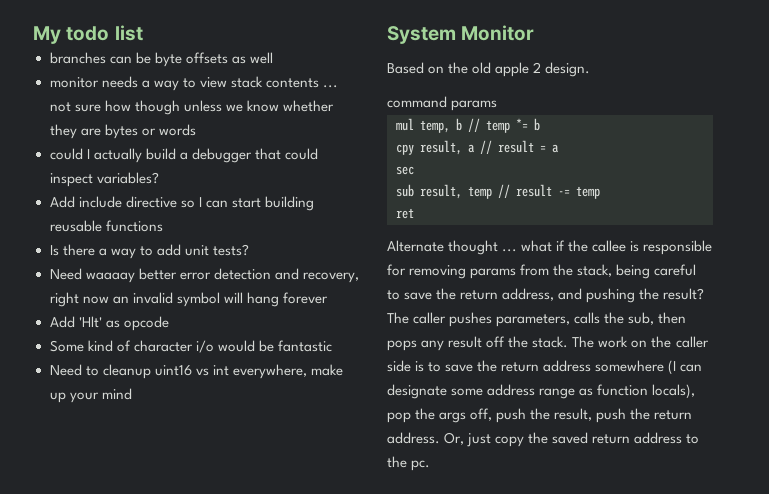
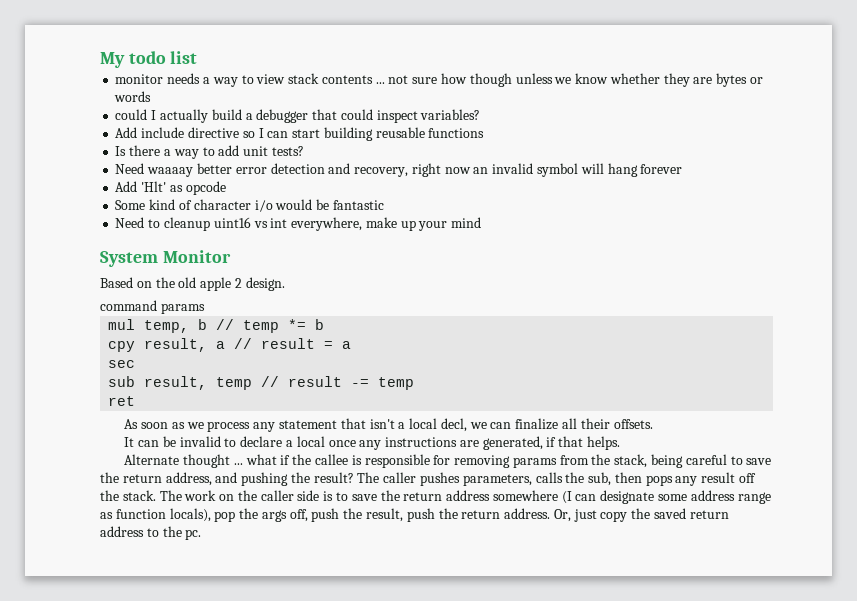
- branches can be byte offsets as well
+ As soon as we process any statement that isn't a local decl, we can finalize all their offsets.
+ It can be invalid to declare a local once any instructions are generated, if that helps.

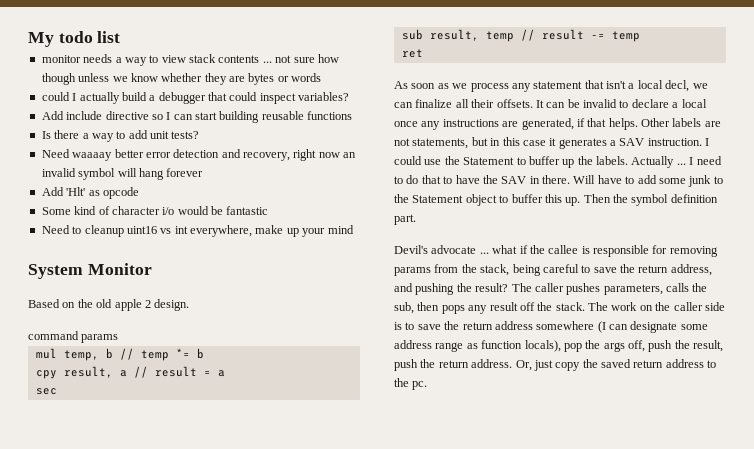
- As soon as we process any statement that isn't a local decl, we can finalize all their offsets.
- It can be invalid to declare a local once any instructions are generated, if that helps.
- Alternate thought ... what if the callee is responsible for removing params from the stack, being careful to save the return address, and pushing the result?
+ As soon as we process any statement that isn't a local decl, we can finalize all their offsets. It can be invalid to declare a local once any instructions are generated, if that helps. Other labels are not statements, but in this case it generates a SAV instruction. I could use the Statement to buffer up the labels. Actually ... I need to do that to have the SAV in there. Will have to add some junk to the Statement object to buffer this up. Then the symbol definition part.
+ Devil's advocate ... what if the callee is responsible for removing params from the stack, being careful to save the return address, and pushing the result?

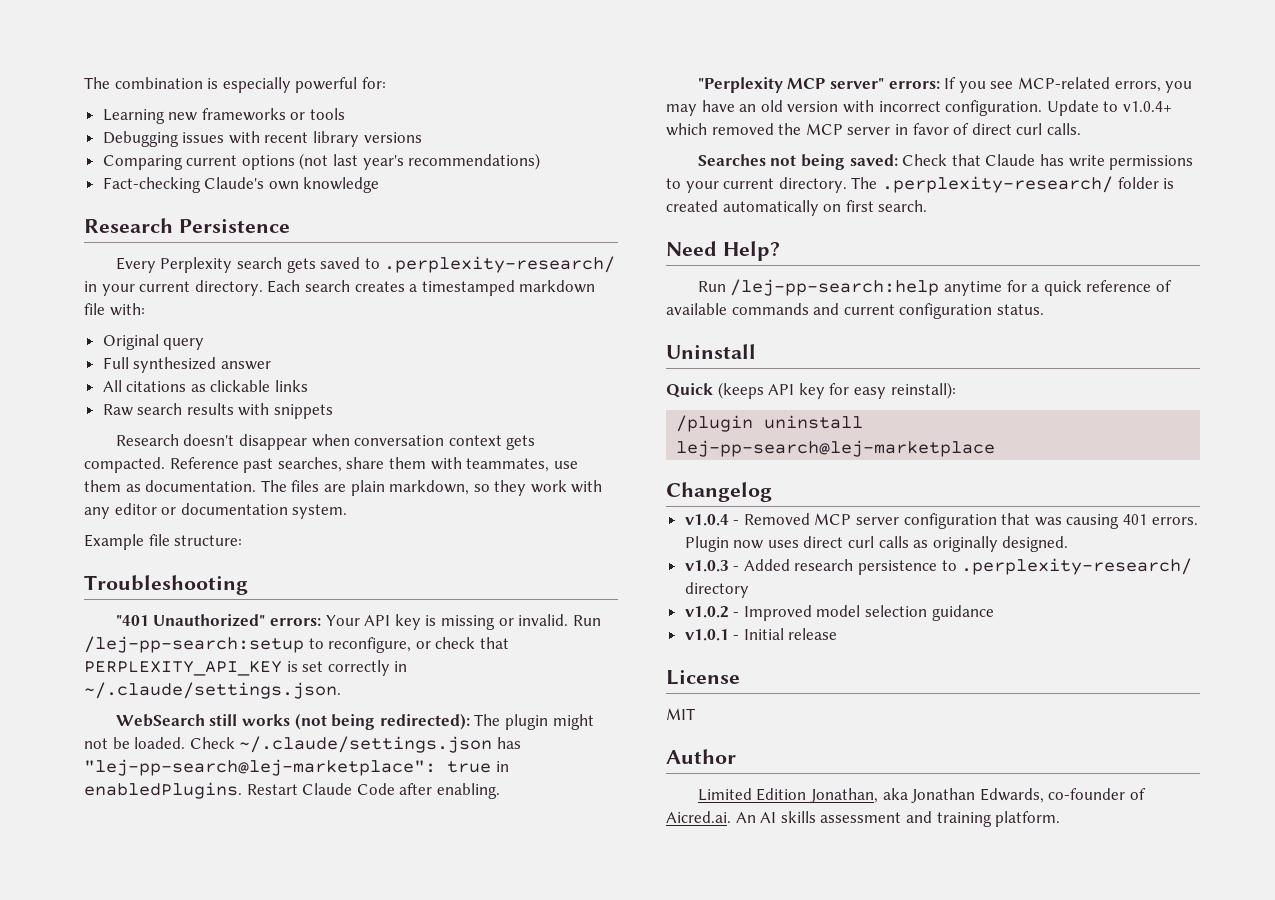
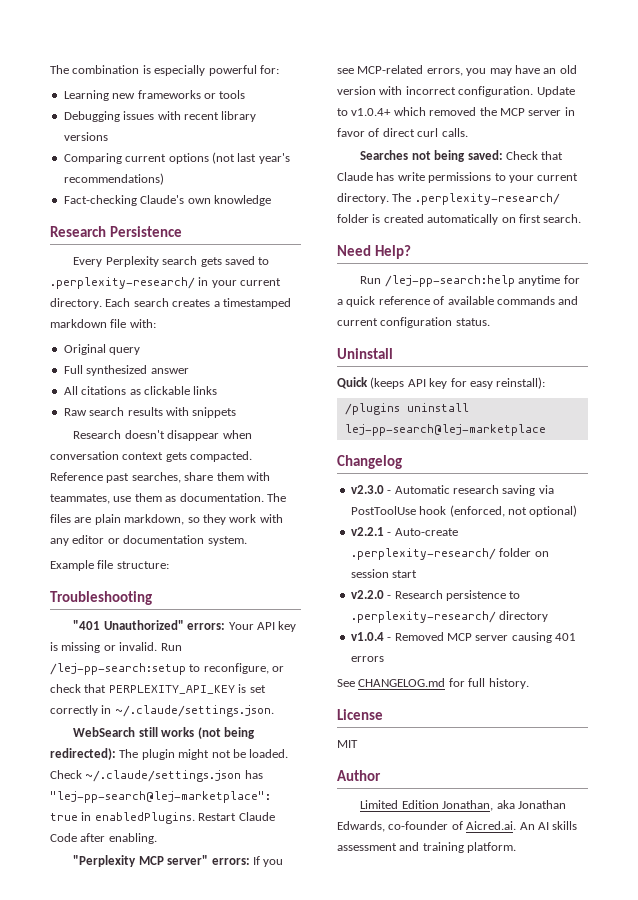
- /plugin uninstall lej-pp-search@lej-marketplace
+ /plugins uninstall lej-pp-search@lej-marketplace
+ v2.3.0 - Automatic research saving via PostToolUse hook (enforced, not optional)
+ v2.2.1 - Auto-create .perplexity-research/ folder on session start
+ v2.2.0 - Research persistence to .perplexity-research/ directory
- v1.0.4 - Removed MCP server configuration that was causing 401 errors. Plugin now uses direct curl calls as originally designed.
- v1.0.3 - Added research persistence to .perplexity-research/ directory
- v1.0.2 - Improved model selection guidance
- v1.0.1 - Initial release
+ v1.0.4 - Removed MCP server causing 401 errors
+ See CHANGELOG.md for full history.

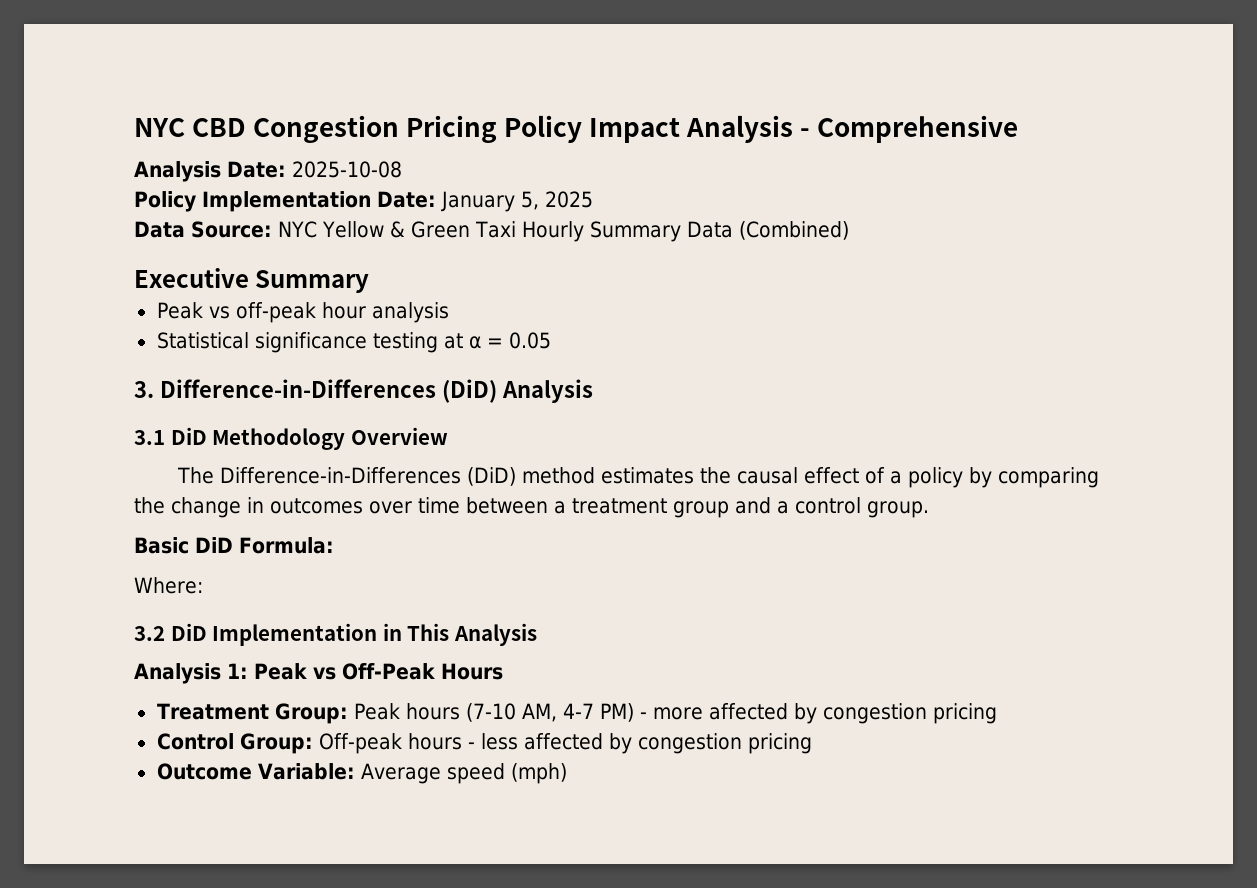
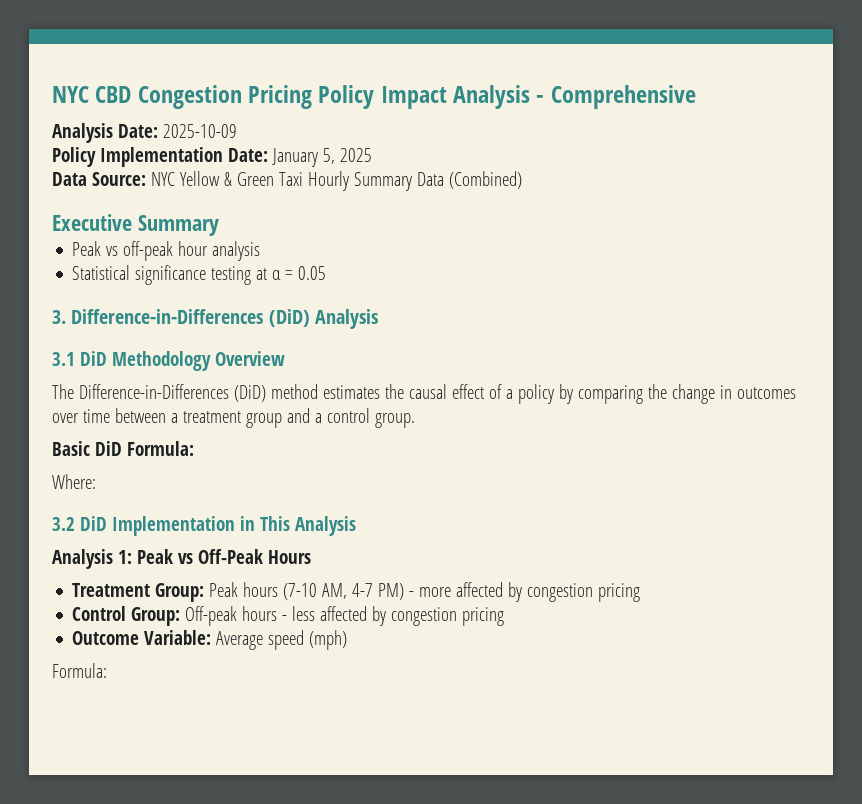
- Analysis Date: 2025-10-08
+ Analysis Date: 2025-10-09
  Outcome Variable: Average speed (mph)
+ Formula:

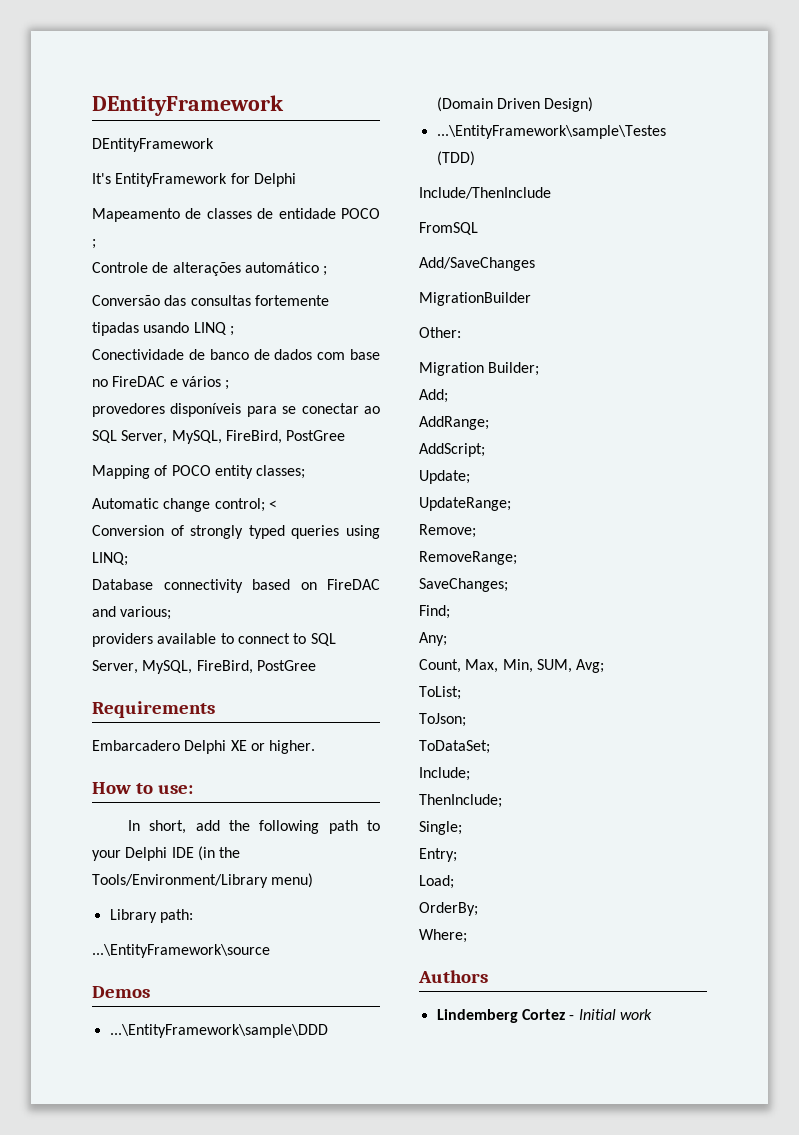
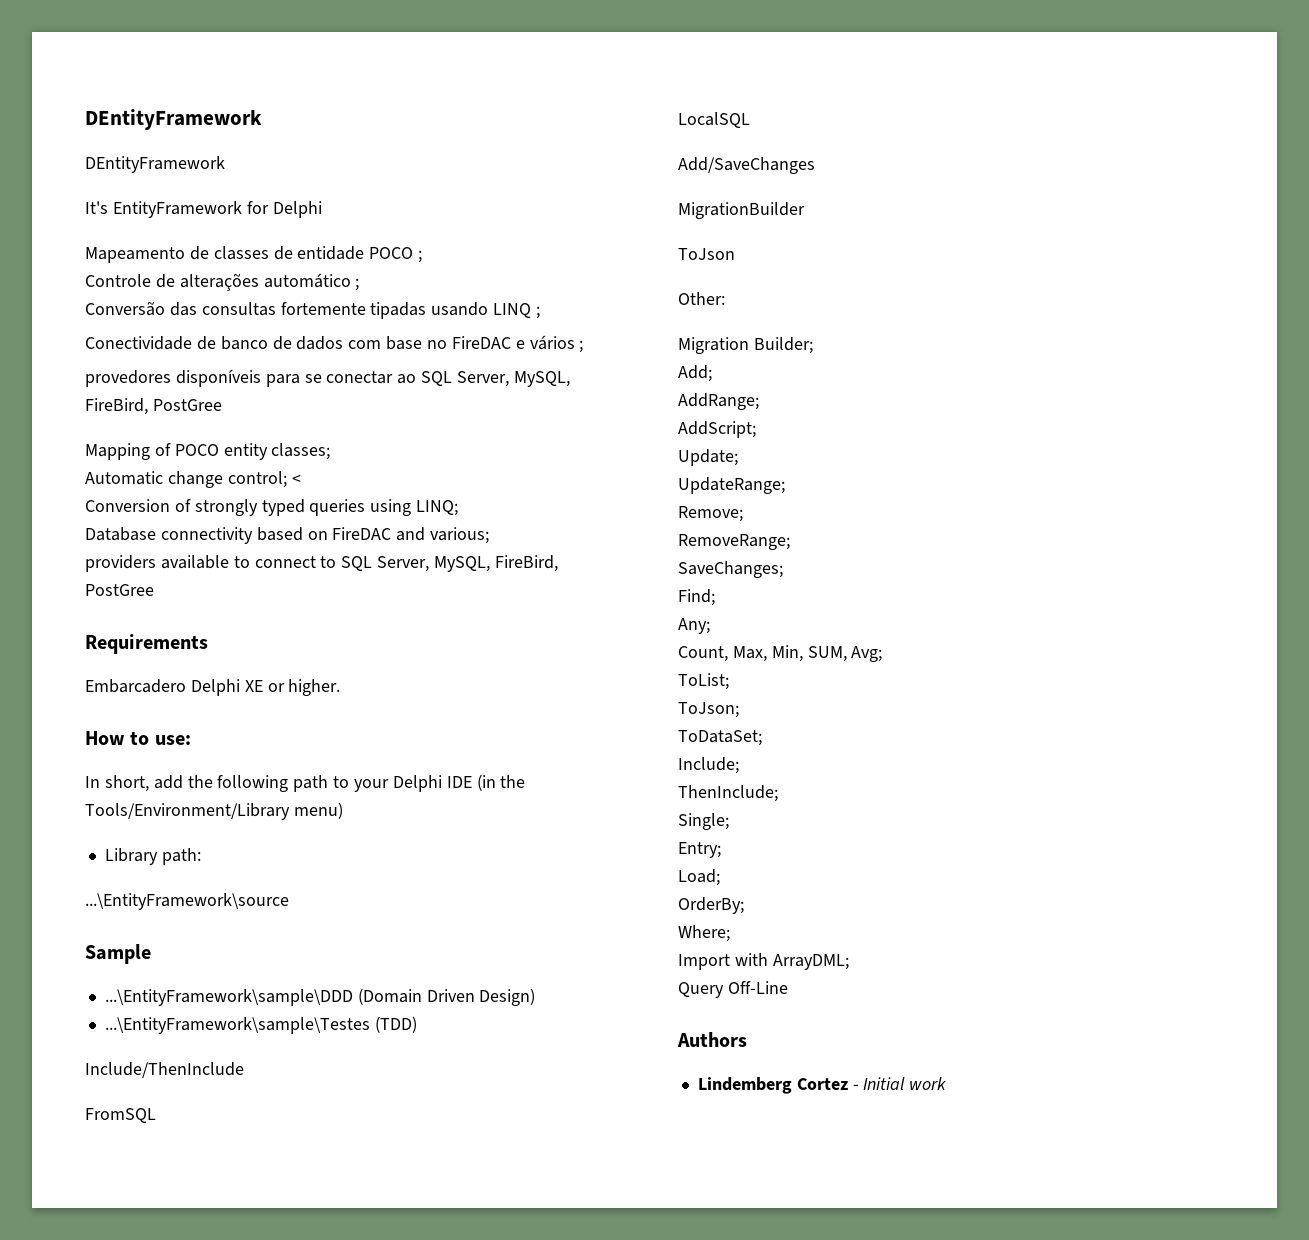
- Demos
+ Sample
+ LocalSQL
+ ToJson
+ Import with ArrayDML;
+ Query Off-Line

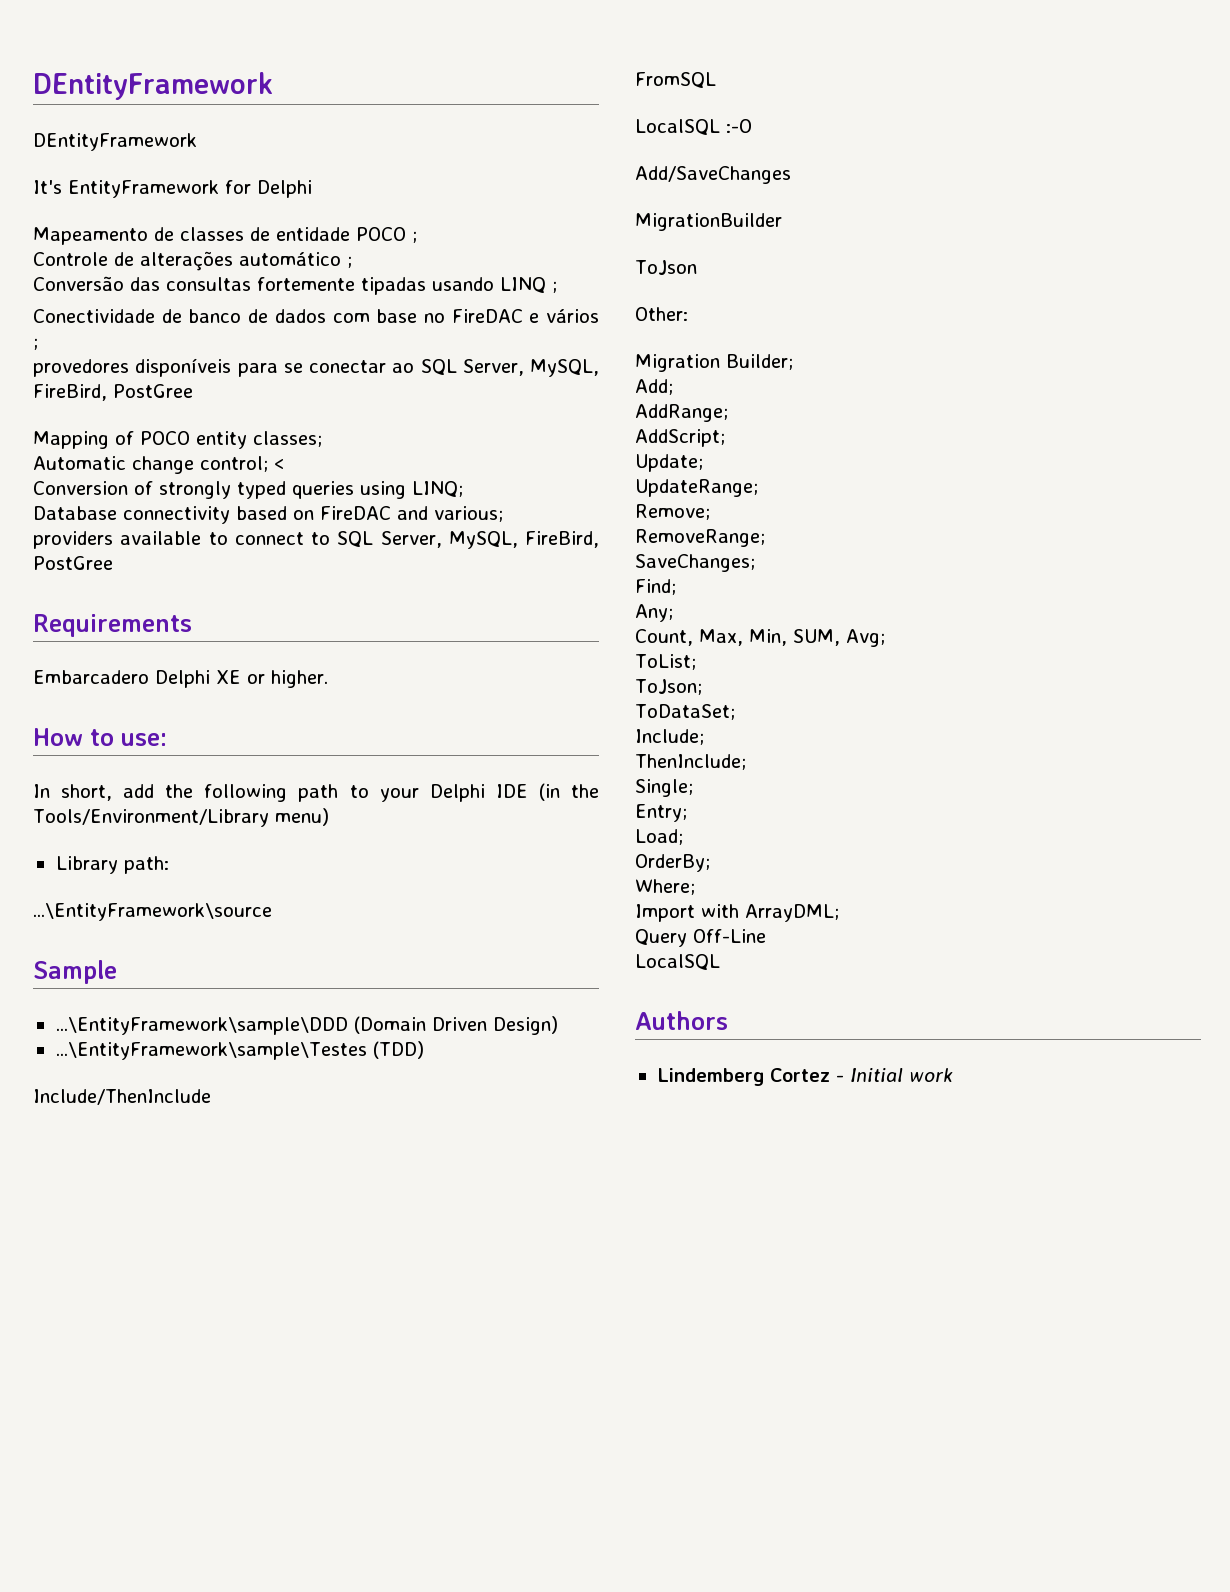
- LocalSQL
+ LocalSQL :-O
  Query Off-Line
+ LocalSQL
◇ ◇ ◇
## Your instructions
One number is the full answer: how many lines of the records include the string "statement".

## Expected answer
3